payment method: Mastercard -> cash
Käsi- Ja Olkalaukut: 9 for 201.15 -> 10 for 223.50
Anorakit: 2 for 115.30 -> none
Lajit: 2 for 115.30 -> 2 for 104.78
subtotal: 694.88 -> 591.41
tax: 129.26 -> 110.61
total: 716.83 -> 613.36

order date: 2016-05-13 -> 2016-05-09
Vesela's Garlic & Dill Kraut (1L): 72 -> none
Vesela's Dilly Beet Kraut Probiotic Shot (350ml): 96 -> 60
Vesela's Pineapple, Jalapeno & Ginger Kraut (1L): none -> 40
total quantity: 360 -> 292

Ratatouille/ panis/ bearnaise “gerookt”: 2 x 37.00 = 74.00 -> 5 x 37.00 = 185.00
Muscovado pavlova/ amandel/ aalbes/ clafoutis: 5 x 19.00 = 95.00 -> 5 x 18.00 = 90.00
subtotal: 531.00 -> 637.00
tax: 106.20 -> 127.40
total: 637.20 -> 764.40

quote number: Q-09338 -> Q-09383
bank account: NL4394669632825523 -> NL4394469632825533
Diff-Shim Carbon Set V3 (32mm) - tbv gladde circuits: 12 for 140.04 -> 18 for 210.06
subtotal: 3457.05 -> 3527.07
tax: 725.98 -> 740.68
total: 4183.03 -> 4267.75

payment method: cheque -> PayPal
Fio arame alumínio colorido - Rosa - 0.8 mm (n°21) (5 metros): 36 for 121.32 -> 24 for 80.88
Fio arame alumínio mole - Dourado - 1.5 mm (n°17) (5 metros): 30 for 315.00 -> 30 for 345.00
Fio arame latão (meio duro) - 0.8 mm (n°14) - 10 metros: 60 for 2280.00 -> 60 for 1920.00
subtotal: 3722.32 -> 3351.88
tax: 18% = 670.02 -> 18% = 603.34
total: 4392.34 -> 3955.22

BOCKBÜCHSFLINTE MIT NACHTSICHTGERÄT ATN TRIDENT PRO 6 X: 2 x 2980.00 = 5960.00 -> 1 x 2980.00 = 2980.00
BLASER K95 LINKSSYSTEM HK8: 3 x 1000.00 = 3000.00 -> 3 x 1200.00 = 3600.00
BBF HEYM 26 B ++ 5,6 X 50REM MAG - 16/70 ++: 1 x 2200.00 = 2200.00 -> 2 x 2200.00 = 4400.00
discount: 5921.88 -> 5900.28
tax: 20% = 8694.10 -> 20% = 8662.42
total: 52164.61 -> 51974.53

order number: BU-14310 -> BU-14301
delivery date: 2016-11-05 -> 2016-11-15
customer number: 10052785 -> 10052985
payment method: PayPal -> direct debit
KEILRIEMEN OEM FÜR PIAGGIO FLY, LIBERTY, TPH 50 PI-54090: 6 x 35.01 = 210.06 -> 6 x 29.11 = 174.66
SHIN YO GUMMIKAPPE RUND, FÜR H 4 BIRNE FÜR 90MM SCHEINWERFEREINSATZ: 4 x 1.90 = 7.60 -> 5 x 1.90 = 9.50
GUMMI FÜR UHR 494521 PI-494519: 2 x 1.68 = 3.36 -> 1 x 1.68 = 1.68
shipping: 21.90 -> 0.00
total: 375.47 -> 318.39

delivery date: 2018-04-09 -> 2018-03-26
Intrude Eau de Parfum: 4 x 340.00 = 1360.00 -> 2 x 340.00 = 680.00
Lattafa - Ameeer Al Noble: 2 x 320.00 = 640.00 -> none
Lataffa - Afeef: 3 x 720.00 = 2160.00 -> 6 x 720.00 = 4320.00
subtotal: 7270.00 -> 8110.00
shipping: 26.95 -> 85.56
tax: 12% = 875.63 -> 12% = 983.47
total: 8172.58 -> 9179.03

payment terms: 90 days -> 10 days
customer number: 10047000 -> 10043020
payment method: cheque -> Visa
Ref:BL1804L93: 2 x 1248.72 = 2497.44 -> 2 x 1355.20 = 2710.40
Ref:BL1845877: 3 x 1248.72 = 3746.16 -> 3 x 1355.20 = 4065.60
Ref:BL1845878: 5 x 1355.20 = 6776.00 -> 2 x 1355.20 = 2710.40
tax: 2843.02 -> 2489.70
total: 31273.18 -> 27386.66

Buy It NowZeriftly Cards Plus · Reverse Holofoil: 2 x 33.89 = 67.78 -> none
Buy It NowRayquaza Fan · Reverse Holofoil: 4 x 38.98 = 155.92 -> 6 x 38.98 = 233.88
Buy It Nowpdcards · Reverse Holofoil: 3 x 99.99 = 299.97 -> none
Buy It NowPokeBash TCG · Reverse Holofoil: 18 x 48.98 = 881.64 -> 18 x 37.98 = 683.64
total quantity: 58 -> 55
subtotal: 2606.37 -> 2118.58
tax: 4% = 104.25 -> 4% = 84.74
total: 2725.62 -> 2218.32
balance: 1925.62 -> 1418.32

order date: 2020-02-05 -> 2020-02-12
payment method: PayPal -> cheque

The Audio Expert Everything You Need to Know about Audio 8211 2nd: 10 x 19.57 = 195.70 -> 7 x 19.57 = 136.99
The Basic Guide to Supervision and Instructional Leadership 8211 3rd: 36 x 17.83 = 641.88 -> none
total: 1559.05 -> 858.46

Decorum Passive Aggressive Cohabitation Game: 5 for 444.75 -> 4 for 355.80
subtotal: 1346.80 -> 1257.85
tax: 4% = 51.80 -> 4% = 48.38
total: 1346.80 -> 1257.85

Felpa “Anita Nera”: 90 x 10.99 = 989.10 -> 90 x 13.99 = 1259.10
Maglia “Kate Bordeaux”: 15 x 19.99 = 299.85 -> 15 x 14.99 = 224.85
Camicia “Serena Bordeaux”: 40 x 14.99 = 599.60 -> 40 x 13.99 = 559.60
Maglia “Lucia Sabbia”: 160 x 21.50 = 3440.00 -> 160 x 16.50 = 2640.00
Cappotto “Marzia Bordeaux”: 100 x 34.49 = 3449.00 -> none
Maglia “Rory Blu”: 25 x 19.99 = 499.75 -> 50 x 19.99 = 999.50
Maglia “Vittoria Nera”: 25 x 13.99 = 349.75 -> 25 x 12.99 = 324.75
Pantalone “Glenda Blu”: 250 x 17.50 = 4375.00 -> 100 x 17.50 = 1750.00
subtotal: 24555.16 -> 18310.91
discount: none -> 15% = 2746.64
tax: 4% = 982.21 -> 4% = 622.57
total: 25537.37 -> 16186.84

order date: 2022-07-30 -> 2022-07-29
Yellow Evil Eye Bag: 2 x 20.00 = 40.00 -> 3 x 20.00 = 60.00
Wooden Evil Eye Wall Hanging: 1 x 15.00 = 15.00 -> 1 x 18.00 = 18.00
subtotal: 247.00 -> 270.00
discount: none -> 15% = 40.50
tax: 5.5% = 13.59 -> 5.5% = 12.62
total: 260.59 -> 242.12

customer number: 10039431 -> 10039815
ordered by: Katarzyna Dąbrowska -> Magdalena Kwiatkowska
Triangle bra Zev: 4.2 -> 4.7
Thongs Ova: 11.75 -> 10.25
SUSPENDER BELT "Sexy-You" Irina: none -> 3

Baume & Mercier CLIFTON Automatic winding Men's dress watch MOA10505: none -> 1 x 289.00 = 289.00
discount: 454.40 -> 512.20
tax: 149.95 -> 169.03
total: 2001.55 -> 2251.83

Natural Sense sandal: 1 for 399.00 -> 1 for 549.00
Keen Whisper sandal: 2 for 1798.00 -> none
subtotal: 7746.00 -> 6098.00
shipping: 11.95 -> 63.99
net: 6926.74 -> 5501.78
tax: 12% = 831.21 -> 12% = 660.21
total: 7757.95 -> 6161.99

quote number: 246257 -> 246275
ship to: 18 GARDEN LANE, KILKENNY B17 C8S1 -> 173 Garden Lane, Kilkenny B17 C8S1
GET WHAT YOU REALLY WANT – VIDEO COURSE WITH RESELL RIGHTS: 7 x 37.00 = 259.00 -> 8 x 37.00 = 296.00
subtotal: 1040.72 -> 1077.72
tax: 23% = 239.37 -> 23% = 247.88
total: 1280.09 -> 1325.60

***

Only the lines above from the line with "Lajit: 2 for 115.30 -> 2 for 104.78" to the line with "payment method: cheque -> PayPal", those two lines included, should be reproduced exactly.

Lajit: 2 for 115.30 -> 2 for 104.78
subtotal: 694.88 -> 591.41
tax: 129.26 -> 110.61
total: 716.83 -> 613.36

order date: 2016-05-13 -> 2016-05-09
Vesela's Garlic & Dill Kraut (1L): 72 -> none
Vesela's Dilly Beet Kraut Probiotic Shot (350ml): 96 -> 60
Vesela's Pineapple, Jalapeno & Ginger Kraut (1L): none -> 40
total quantity: 360 -> 292

Ratatouille/ panis/ bearnaise “gerookt”: 2 x 37.00 = 74.00 -> 5 x 37.00 = 185.00
Muscovado pavlova/ amandel/ aalbes/ clafoutis: 5 x 19.00 = 95.00 -> 5 x 18.00 = 90.00
subtotal: 531.00 -> 637.00
tax: 106.20 -> 127.40
total: 637.20 -> 764.40

quote number: Q-09338 -> Q-09383
bank account: NL4394669632825523 -> NL4394469632825533
Diff-Shim Carbon Set V3 (32mm) - tbv gladde circuits: 12 for 140.04 -> 18 for 210.06
subtotal: 3457.05 -> 3527.07
tax: 725.98 -> 740.68
total: 4183.03 -> 4267.75

payment method: cheque -> PayPal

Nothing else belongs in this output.